Insitu’s ScanEagle small unmanned aerial vehicle will soon have two advancements to improve its performance in the maritime environment and on land – an expeditionary launching system and a new Visual Detection and Ranging (ViDAR) sensor for broad-area maritime surveillance – further opening up the potential vendor base for the Boeing subsidiary.
Don Williamson, Insitu’s vice president for the ScanEagle product line, told reporters May 16 at the Navy League’s Sea-Air-Space Exposition 2016 that, whereas traditional electro-optical and infrared (EO/IR) sensors tend to search for items of interest with a “soda straw” aperture, making it very tough to do broad area surveillance, the new ViDAR package can scan 160 degrees and use pixel-to-pixel correlation to determine what is water and what is a non-water. As the camera finds non-water objects of interest, those images are sent to the operator’s screen and can be zoomed in on if the operator wants a better look. The system can see targets 10 miles away and can scan 13,000 square miles of water on a typical ScanEagle mission.

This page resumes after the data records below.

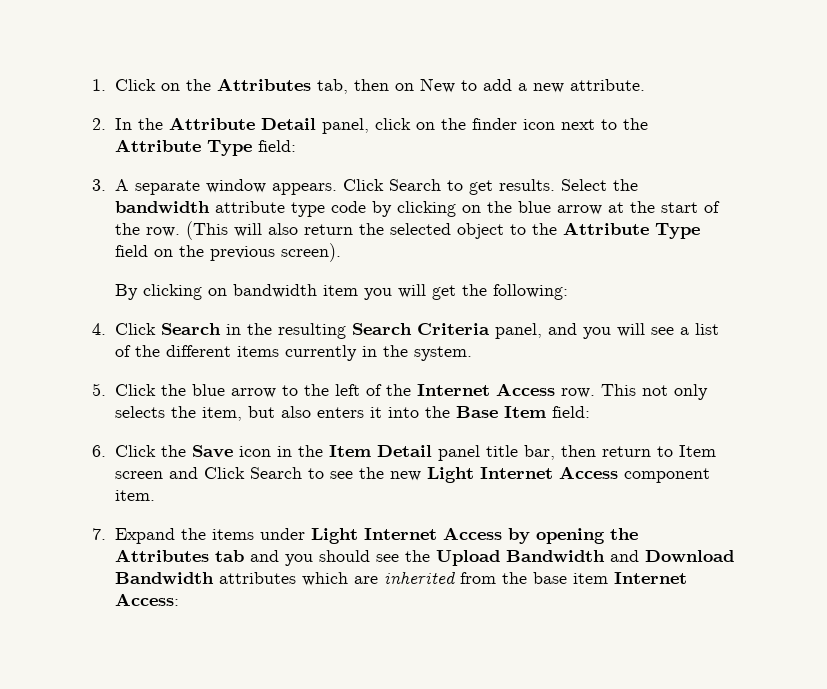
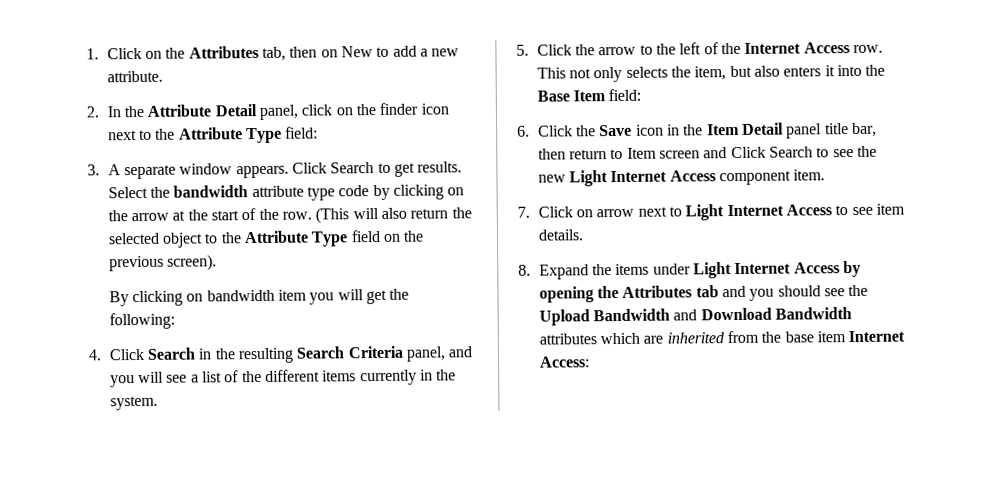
- Select the bandwidth attribute type code by clicking on the blue arrow at the start of the row.
+ Select the bandwidth attribute type code by clicking on the arrow at the start of the row.
- 5. Click the blue arrow to the left of the Internet Access row.
+ 5. Click the arrow to the left of the Internet Access row.
- 7. Expand the items under Light Internet Access by opening the Attributes tab and you should see the Upload Bandwidth and Download Bandwidth attributes which are inherited from the base item Internet Access:
+ 7. Click on arrow next to Light Internet Access to see item details.
+ 8. Expand the items under Light Internet Access by opening the Attributes tab and you should see the Upload Bandwidth and Download Bandwidth attributes which are inherited from the base item Internet Access:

Williamson said this is not only useful in maritime surveillance but also for search-and-rescue operations, where quickly locating a person in the water is a matter of life and death.

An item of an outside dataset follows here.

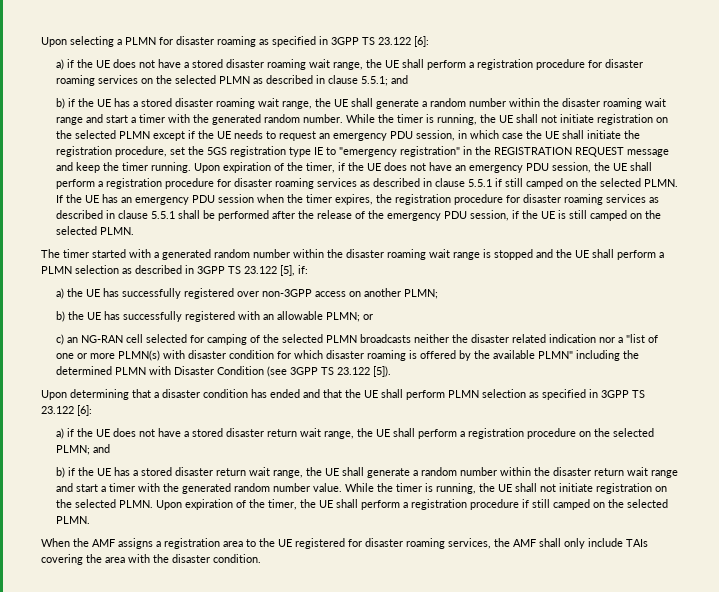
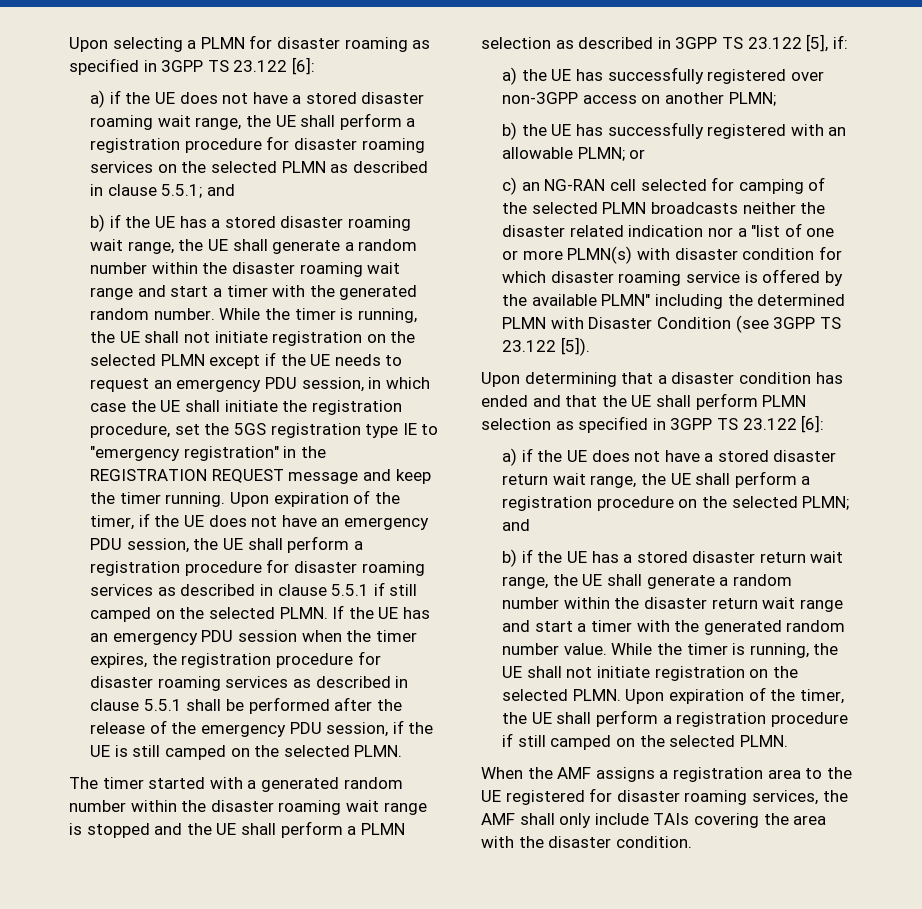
- c) an NG-RAN cell selected for camping of the selected PLMN broadcasts neither the disaster related indication nor a "list of one or more PLMN(s) with disaster condition for which disaster roaming is offered by the available PLMN" including the determined PLMN with Disaster Condition (see 3GPP TS 23.122 [5]).
+ c) an NG-RAN cell selected for camping of the selected PLMN broadcasts neither the disaster related indication nor a "list of one or more PLMN(s) with disaster condition for which disaster roaming service is offered by the available PLMN" including the determined PLMN with Disaster Condition (see 3GPP TS 23.122 [5]).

“International navies and the U.S. Navy have expressed tremendous interest in ViDAR. We think it’s a game-changer, as do many of our customers,” he told reporters.
ViDAR, developed with Hood Technologies in Oregon and Sentient Vision Systems in Australia, is part of an exclusive teaming arrangement and will not be available on other small UAVs, Williamson said. The team will continue working on the ViDAR product, hoping to create a camera that can be used in the nighttime to allow for around-the-clock capability.
Additionally, Insitu will field a Flying, Launch and Recovery System (FLARES), which is essentially a UAV that launches the ScanEagle UAV. ScanEagle is launched by a catapult and recovered when the vehicle’s wingtip catches a skyhook, and while the system takes up comparatively little space, it is still not conducive to some environments. By connecting the UAV to a rotary-wing UAV, the pair can take off vertically, clear the tree line or buildings, and then separate in flight.
Williamson said this duo preserves “the strength of having a long-endurance, high-persistent fixed-wing UAV” while making it even more expeditionary – with the ability to be launched from a jungle, a mountain top, or even an embassy roof. The ScanEagle already comes in a carrying case, and FLARES can disassemble and fit into the same case, so a person in a pickup truck with two cases in the back would be capable of launching a 12-hour intelligence, surveillance and reconnaissance (ISR) tool from almost any location.
Williamson told reporters there is “tremendous, tremendous interest in FLARES” – so much so that two customers were identified as “early adopters” and will get to field the system later this year, before Insitu can manufacture enough systems to meet demand. He said those first deliveries should be made by late summer or early fall. The first FLARES systems will only accommodate the smaller ScanEagle system, used by the U.S. Navy and many others, but Williamson told USNI News that the company may later on create a variant to launch the larger RQ-21A Blackjack operated by the U.S. Marine Corps.
FLARES returns to its point of launch after separating from the ScanEagle and would wait on the ground while the UAV runs its mission. For recovery, an operator attaches a rope to FLARES, which flies up vertically and simulates a skyhook to catch the ScanEagle – though Williamson said there is more slack in the rope, creating a less forceful landing for the UAV that is easier on the frame.
“The first iteration of FLARES will be land-based. We see that FLARES might work in a maritime environment (on small ships and boats), although that gets a little bit dicier,” he said.
“Having that thing tethered to the back of a ship for recovery gets a little dicey as the ship is moving and FLARES keeping up with it.”
“But I’ll tell you, onboard a ship, the power of FLARES to have that much-reduced physical footprint and not have to have a launcher and a skyhook take up hanger space and cube in a ship” is appealing to customers, Williamson said, but said technology-wise “we’re just not there yet.”